▶ _Work request_
Your task is to extract every entry that follows word for word while excluding the pictures.

▶ _Data section_
════════
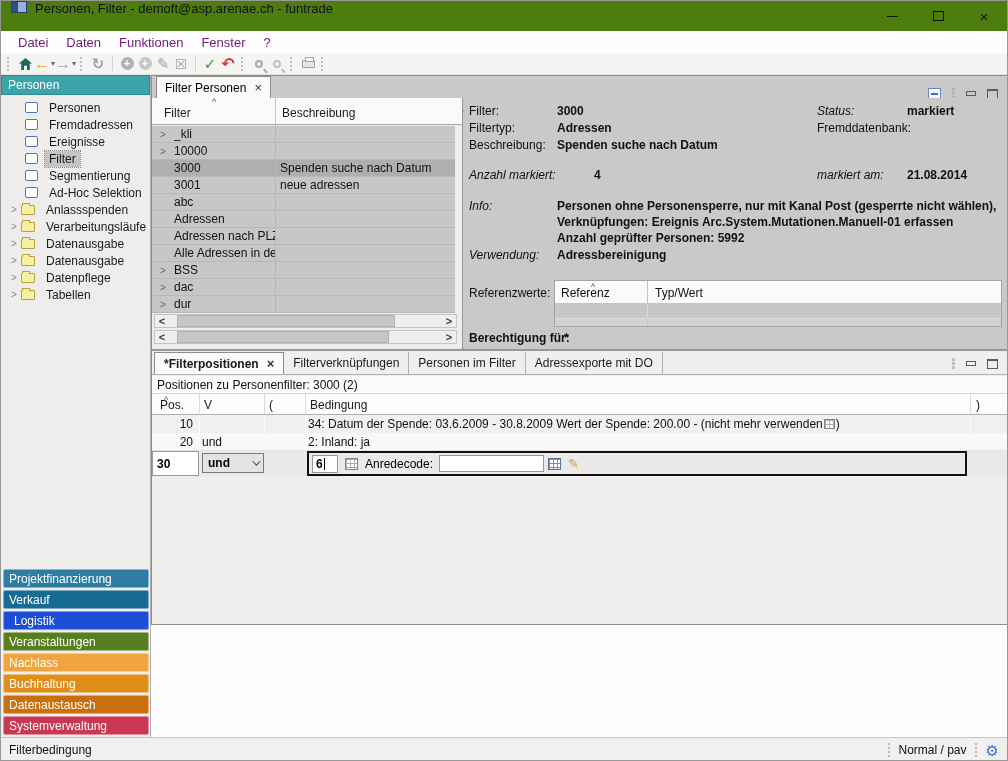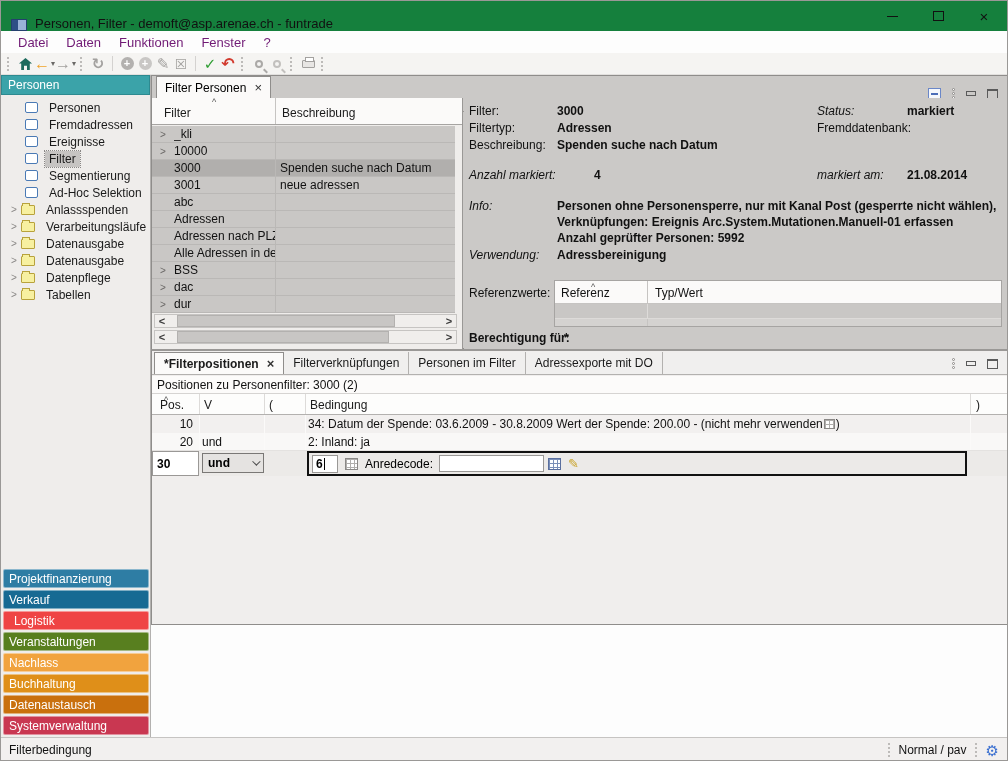--- a/index.html
+++ b/index.html
@@ -7,7 +7,7 @@
   .window{position:relative;width:1008px;height:761px;background:#fdfdfd;border:1px solid #9a9896;overflow:hidden;}
   .abs{position:absolute;}
   
-  .titlebar{left:0;top:0;width:100%;height:30px;background:#15803d;display:flex;align-items:flex-end;}
+  .titlebar{left:0;top:0;width:100%;height:30px;background:#4d7c0f;display:flex;align-items:flex-start;}
   .appicon{width:16px;height:12px;margin-left:10px;border:1px solid #24406e;background:linear-gradient(90deg,#2d4e86 0 45%,#9ab2d8 45% 100%);}
   .apptitle{margin-left:8px;font-size:13px;color:#111;}
   .wincontrols{margin-left:auto;display:flex;height:100%;}

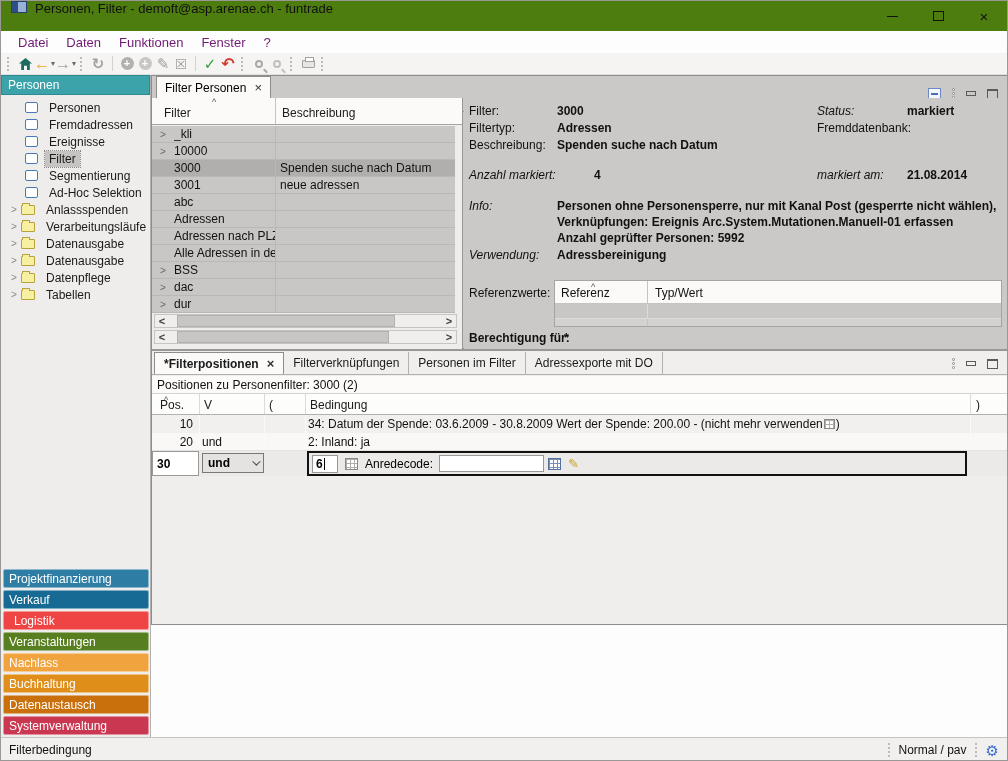--- a/index.html
+++ b/index.html
@@ -264,7 +264,7 @@
     <div class="module" style="top: 515px; background: rgb(23, 106, 147);">
         <span>Verkauf</span>
       </div>
-    <div class="module" style="top: 536px; background: #ef4444; padding-left: 10px;">
+    <div class="module" style="top: 536px; background: #1d4ed8; padding-left: 10px;">
         <span>Logistik</span>
       </div>
     <div class="module" style="top: 557px; background: rgb(88, 127, 31);">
════════
▶ _Solution below_
--- a/index.html
+++ b/index.html
@@ -7,7 +7,7 @@
   .window{position:relative;width:1008px;height:761px;background:#fdfdfd;border:1px solid #9a9896;overflow:hidden;}
   .abs{position:absolute;}
   
-  .titlebar{left:0;top:0;width:100%;height:30px;background:#15803d;display:flex;align-items:flex-end;}
+  .titlebar{left:0;top:0;width:100%;height:30px;background:#4d7c0f;display:flex;align-items:flex-start;}
   .appicon{width:16px;height:12px;margin-left:10px;border:1px solid #24406e;background:linear-gradient(90deg,#2d4e86 0 45%,#9ab2d8 45% 100%);}
   .apptitle{margin-left:8px;font-size:13px;color:#111;}
   .wincontrols{margin-left:auto;display:flex;height:100%;}

--- a/index.html
+++ b/index.html
@@ -264,7 +264,7 @@
     <div class="module" style="top: 515px; background: rgb(23, 106, 147);">
         <span>Verkauf</span>
       </div>
-    <div class="module" style="top: 536px; background: #ef4444; padding-left: 10px;">
+    <div class="module" style="top: 536px; background: #1d4ed8; padding-left: 10px;">
         <span>Logistik</span>
       </div>
     <div class="module" style="top: 557px; background: rgb(88, 127, 31);">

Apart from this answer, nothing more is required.